`fromListMay` and its relatives might theoretically error due to rounding errors

Flupp commented 3 months ago

fromListMay takes Rationals as input but uses Double for drawing a random number. This may theoretically result in errors. For example consider drawing weighted from [('a', w)] where w = let i = 55 in (2^i - 1) / 2^i. The (single) weight w is nearly one and when converted to Double it is rounded up to exactly one. The Double value is used as an upper bound for drawing a random number. So, theoretically, exactly one could be drawn. For choosing from the list, the drawn number is converted back to Rational. The code ends up comparing w < 1, which is True. Because of that, head will be applied to an empty list.

Note: The problem also occurs with less crazy weights, e.g., 1 / 5: let x = 1 / 5 in x < toRational (fromRational x :: Double) is True.
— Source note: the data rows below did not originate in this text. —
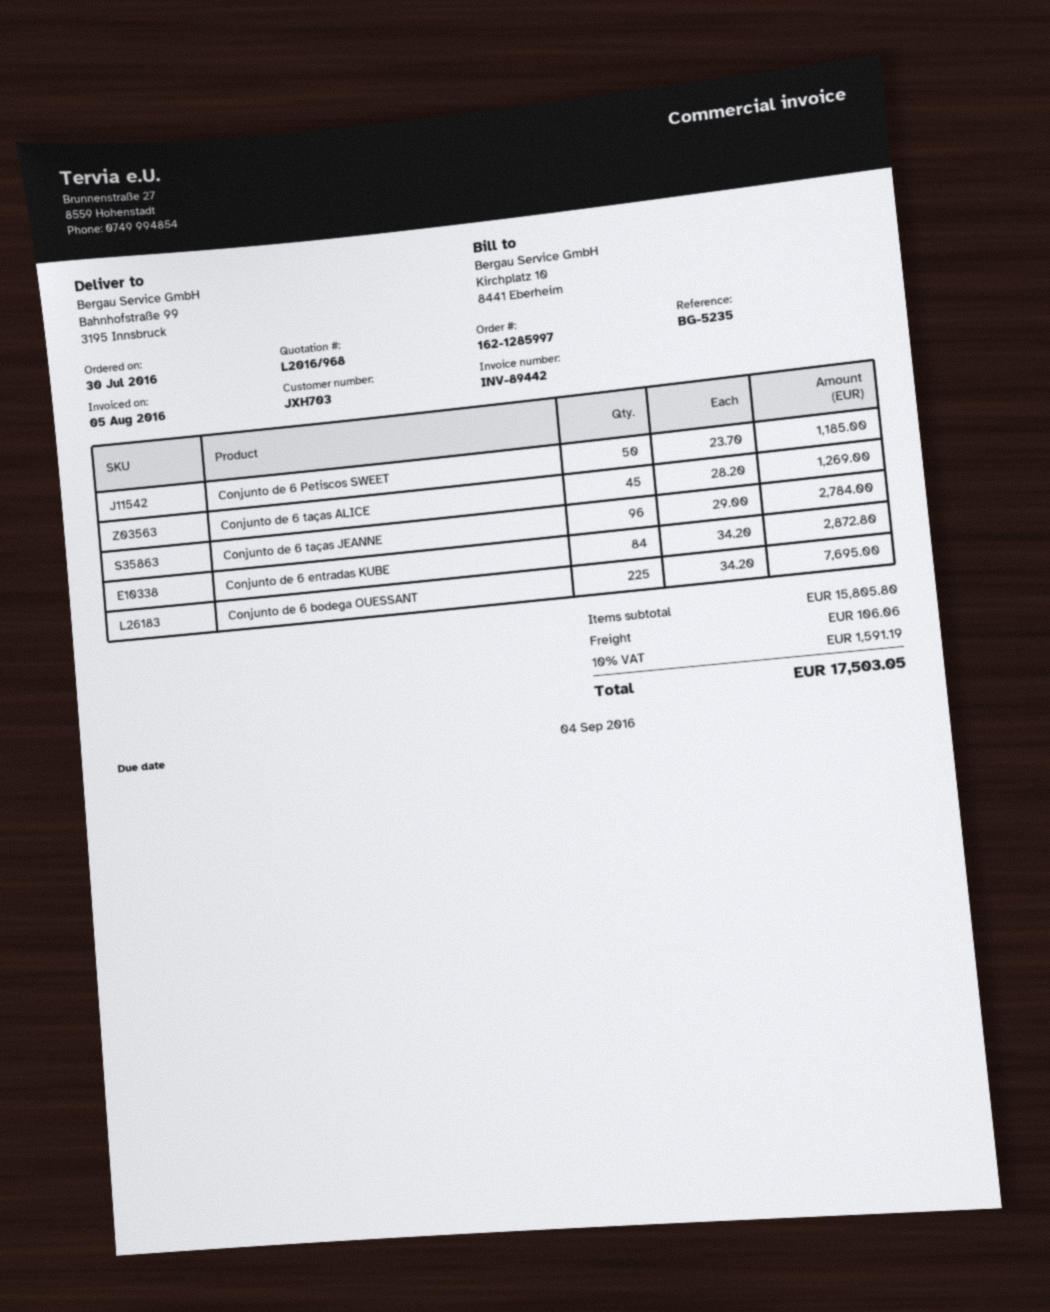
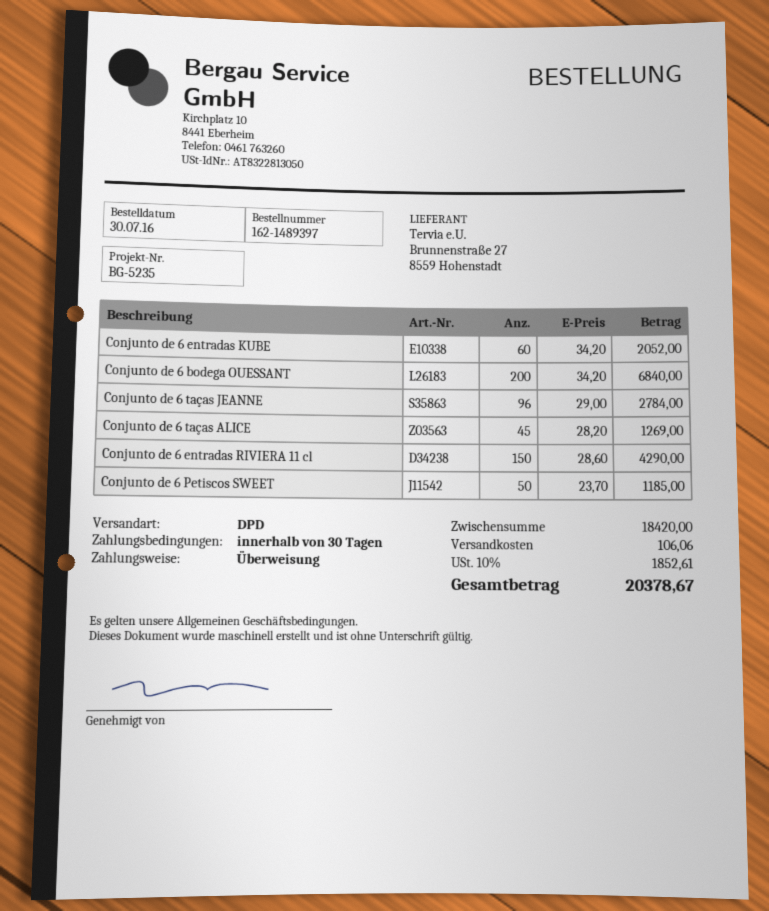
order number: 162-1285997 -> 162-1489397
Conjunto de 6 entradas KUBE: 84 x 34.20 = 2872.80 -> 60 x 34.20 = 2052.00
Conjunto de 6 bodega OUESSANT: 225 x 34.20 = 7695.00 -> 200 x 34.20 = 6840.00
Conjunto de 6 entradas RIVIERA 11 cl: none -> 150 x 28.60 = 4290.00
subtotal: 15805.80 -> 18420.00
tax: 10% = 1591.19 -> 10% = 1852.61
total: 17503.05 -> 20378.67

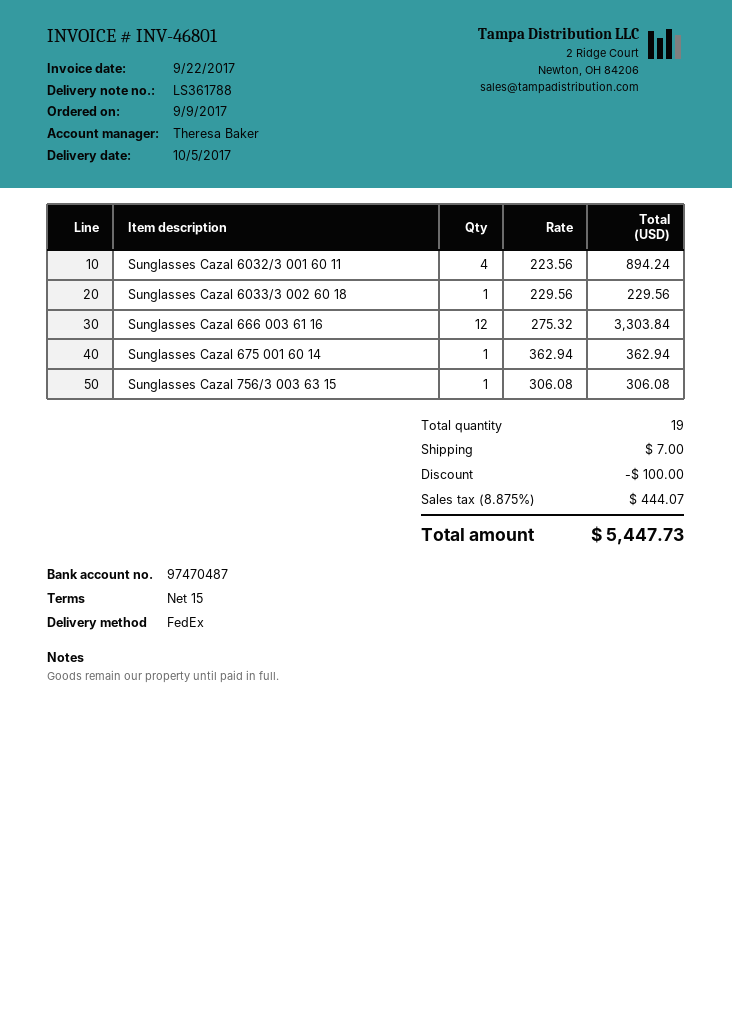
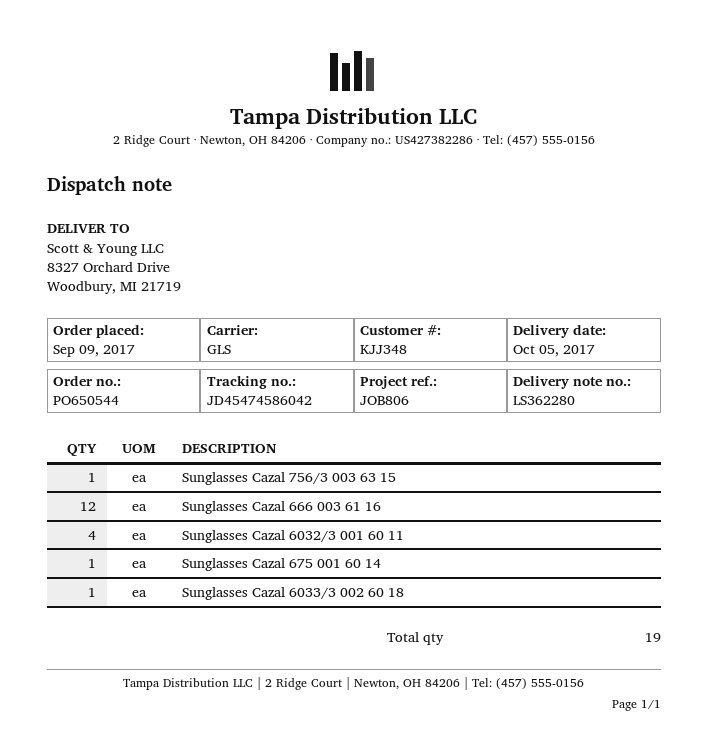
delivery note number: LS361788 -> LS362280
shipping method: FedEx -> GLS

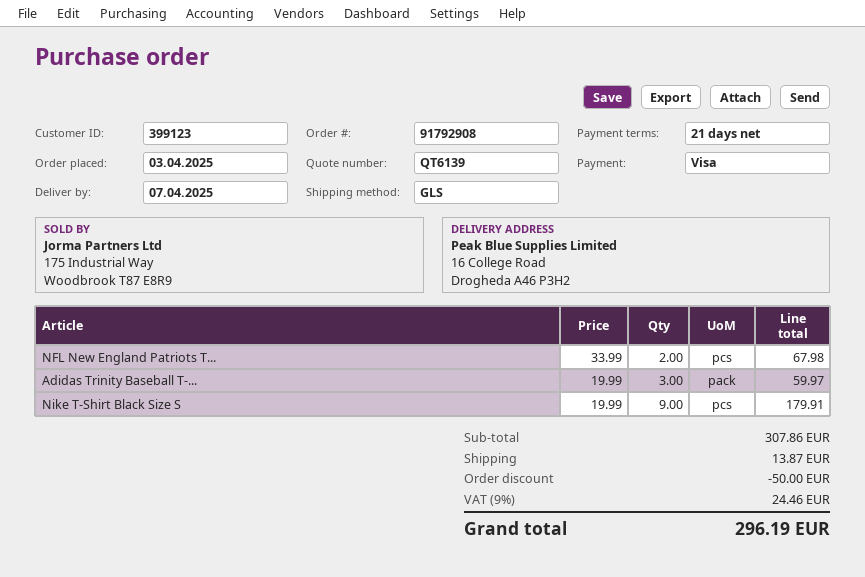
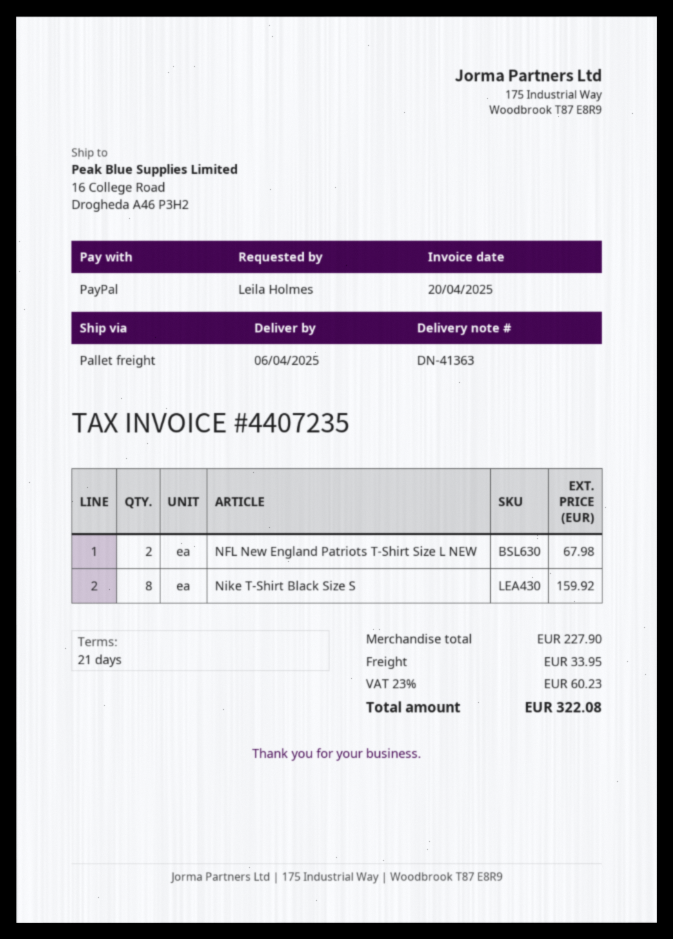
delivery date: 2025-04-07 -> 2025-04-06
payment method: Visa -> PayPal
shipping method: GLS -> pallet freight
Adidas Trinity Baseball T-...: 3 for 59.97 -> none
Nike T-Shirt Black Size S: 9 for 179.91 -> 8 for 159.92
subtotal: 307.86 -> 227.90
discount: 50.00 -> none
shipping: 13.87 -> 33.95
tax: 9% = 24.46 -> 23% = 60.23
total: 296.19 -> 322.08

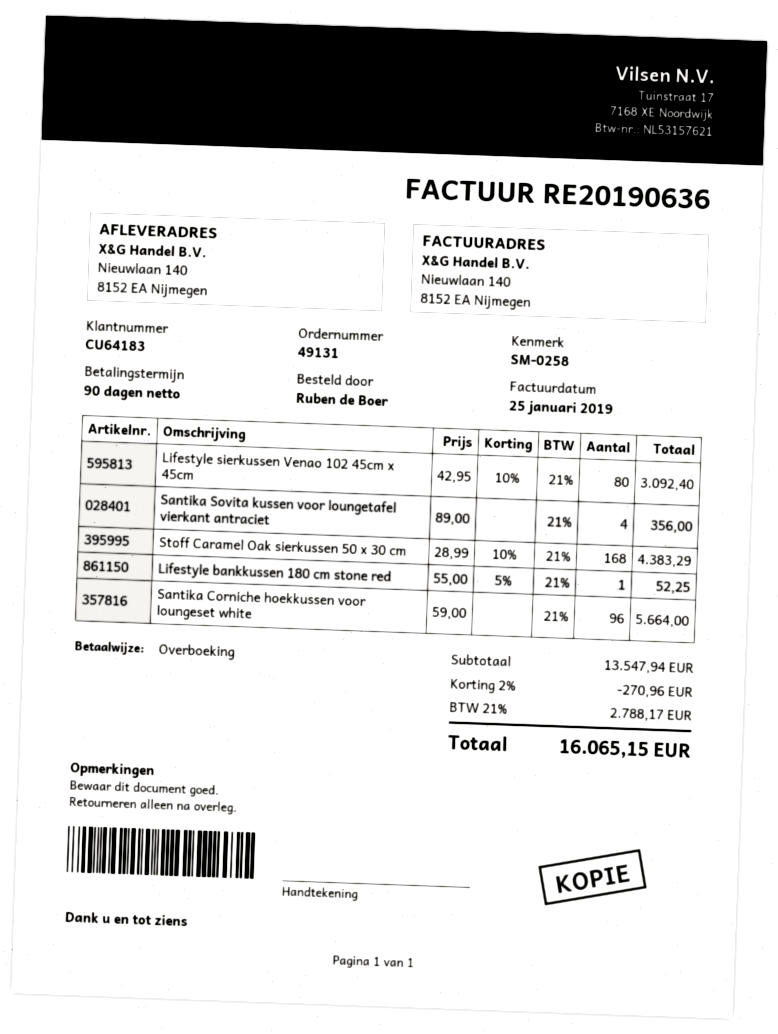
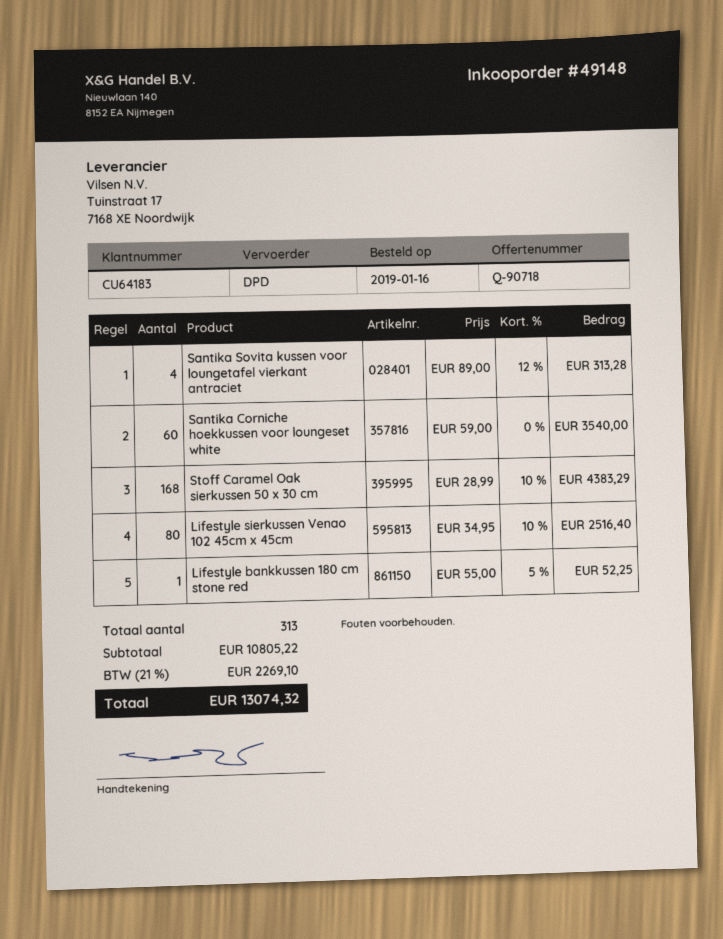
order number: 49131 -> 49148
Lifestyle sierkussen Venao 102 45cm x 45cm: 80 x 42.95 - 10% = 3092.40 -> 80 x 34.95 - 10% = 2516.40
Santika Sovita kussen voor loungetafel vierkant antraciet: 4 x 89.00 = 356.00 -> 4 x 89.00 - 12% = 313.28
Santika Corniche hoekkussen voor loungeset white: 96 x 59.00 = 5664.00 -> 60 x 59.00 = 3540.00
subtotal: 13547.94 -> 10805.22
discount: 2% = 270.96 -> none
tax: 21% = 2788.17 -> 21% = 2269.10
total: 16065.15 -> 13074.32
You can easily show that the error might actually occur by replacing the random draw by returning the upper bound:

fromListMay' :: (MonadRandom m) => [(a, Rational)] -> m (Maybe a)
fromListMay' xs = do
  let s    = fromRational (sum (map snd xs)) :: Double
      cums = scanl1 (\ ~(_,q) ~(y,s') -> (y, s'+q)) xs
  case s <= 0 of
    True -> return Nothing
    _    -> do
      p <- liftM toRational $ return s  -- <- hard-wired draw result
      return . Just . fst . head . dropWhile ((< p) . snd) $ cums

-- >>> evalRand (fromListMay' [('a', let i = 55 in (2^i - 1) / 2^i)]) (mkStdGen 0)
-- Prelude.head: empty list

-- >>> evalRand (fromListMay' [('a', 1 / 5)]) (mkStdGen 0)
-- Prelude.head: empty list

-- >>> evalRand (fromListMay' [('a', 1 / 10), ('b', 1 / 10)]) (mkStdGen 0)
-- Prelude.head: empty list

-- Just to show that it might also work:
-- >>> evalRand (fromListMay' [('a', 1)]) (mkStdGen 0)
-- Just 'a'

Even worse: Considering the “Floating point number caveats” section in the random package, even values out of the bounds might be drawn.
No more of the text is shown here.